Retired attorney Lisette Tarragano said she never got past the first identification phase necessary to participate as an observer. “I felt insidious fraud going on,” she told reporters as she faulted “the insidious nature of Philadelphia and Pennsylvania governments.’”

Giuliani said that the Trump campaign would file a lawsuit alleging that the campaign “was denied its right to a fair count.” Equitable remedies, Giuliani said, could be depriving a jurisdiction of a number of votes equal to the number of votes “that are not inspected properly. It could be to set aside an election.”

Supreme Court Justice Samuel Alito issued an order Friday instructing Pennsylvania to segregate ballots received after 8 p.m. Election Day.

“It’s not over until the slate of electors is certified and empaneled,” said Chuck DeVore, vice president of the Texas Public Policy Foundation.

The president, DeVore noted, “should do what Al Gore did in 2000. He should use all of his legal options. He should encourage legislatures to audit the vote.” If there is evidence that there were problems that could change things he should “continue to ensure a full and fair accounting of the vote in each of the contested states.”

Even still, with AP estimating that Trump had amassed 214 electoral college votes to Biden’s 290 votes, it is hard to see a path to re-election for Trump.

Former Trump campaign adviser Sam Nunberg told the Review-Journal that Trump is “never going to formally concede. I don’t expect you’ll see him inviting Biden for a sit-down in the Oval during the transition. Nor should he.”

“I don’t think he liked losing,” Nunberg added. “Deep down he knows he could have won” if he had done a few things differently, such as performed better in his first debate with Biden.

But Nunberg added, he expects National Security Advisor Robert C. O’Brien, Vice President Mike Pence and officials at the Department of Homeland Security will cooperate with Biden’s transition team.

Reactions roll in

Nevada Gov.
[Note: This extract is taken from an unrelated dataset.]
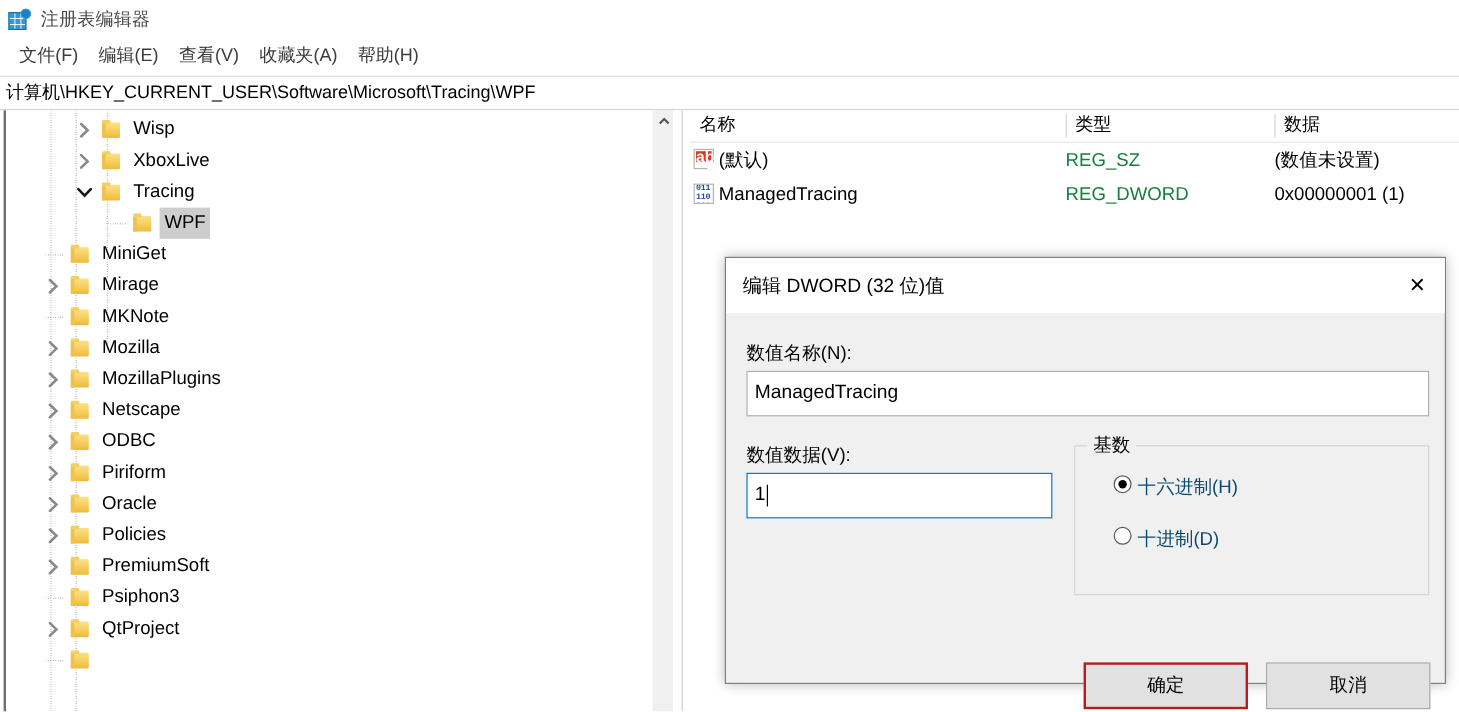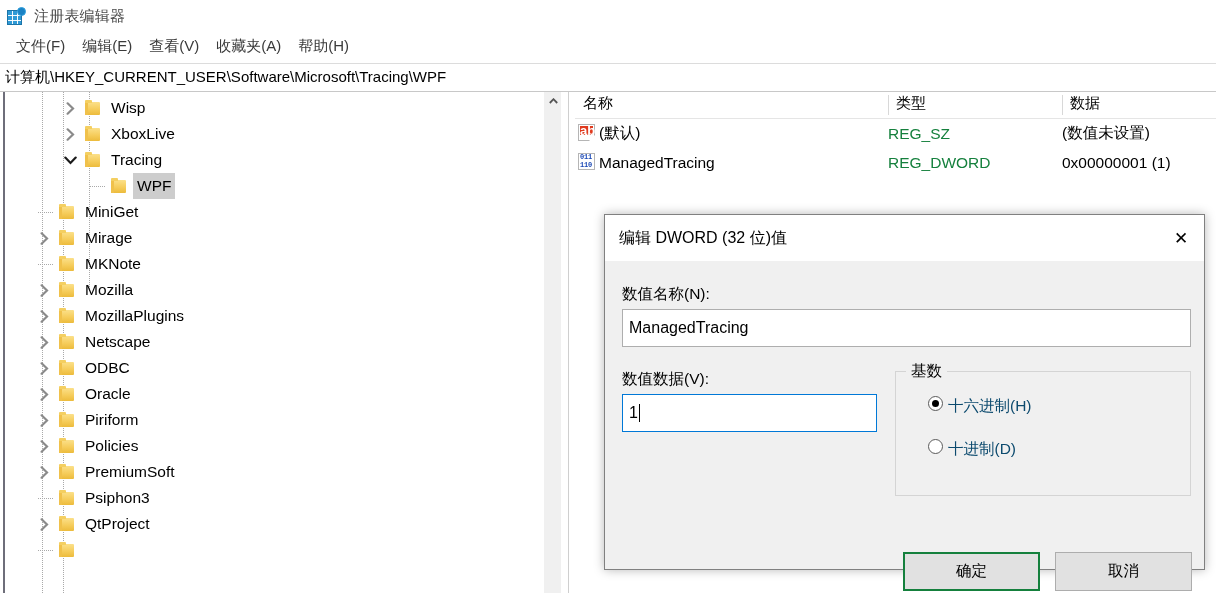"Oracle" div.tree-row { order: before "Piriform" -> after "Piriform" }
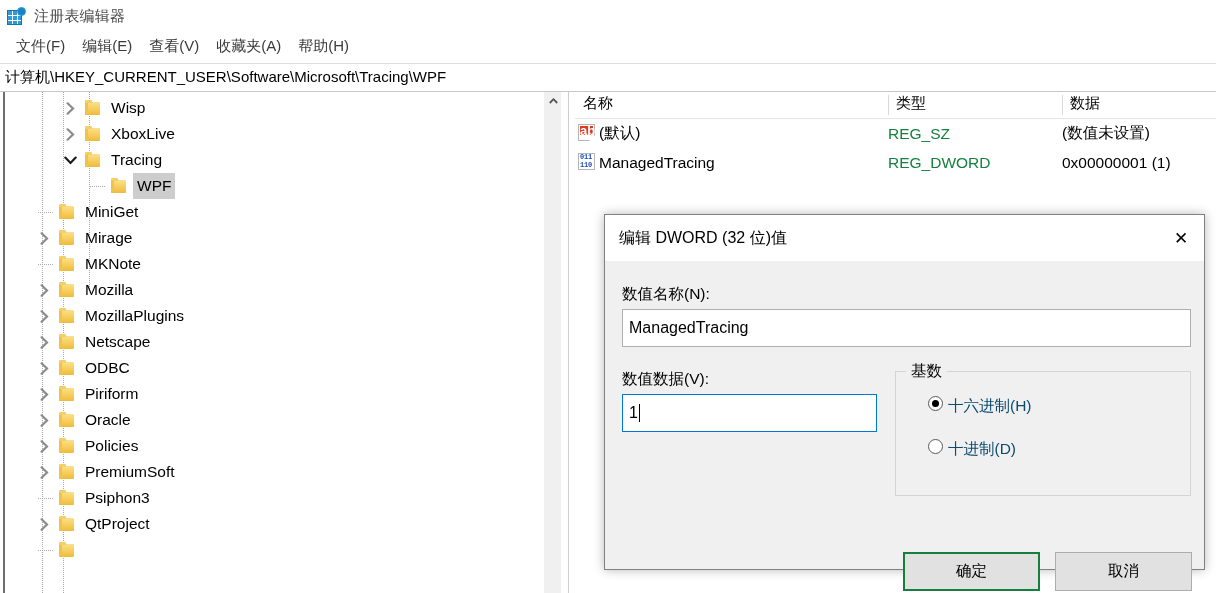"确定" .btn.default { border: 2px solid #15803d -> 2px solid #b91c1c }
Steve Sisolak, who had sparred with Trump over nuclear waste issues and his social distancing policies, which limited Trump’s ability to hold his signature packed rallies in Nevada,’ congratulated his fellow Democrats.

“First and foremost, I want to congratulate President-elect Joe Biden and Vice President-elect Kamala Harris on their historic win in this election,” he said in a statement. “As Governor, I look forward to working closely with their administration to help Nevada – the State hit hardest by both COVID-19 and climate change.”

In Washington, New York and other cities, enthusiastic residents took to the streets to celebrate and cheer. While many wore masks, few appeared to be social distancing to avoid spreading the coronavirus.

“My initial reaction was one of overwhelming relief. I felt like I was holding my breath for four years. I can almost feel a collective sigh,” Biden friend and former adviser Moe Vela told the Review-Journal. “I just feel this global sigh. This sigh of relief.”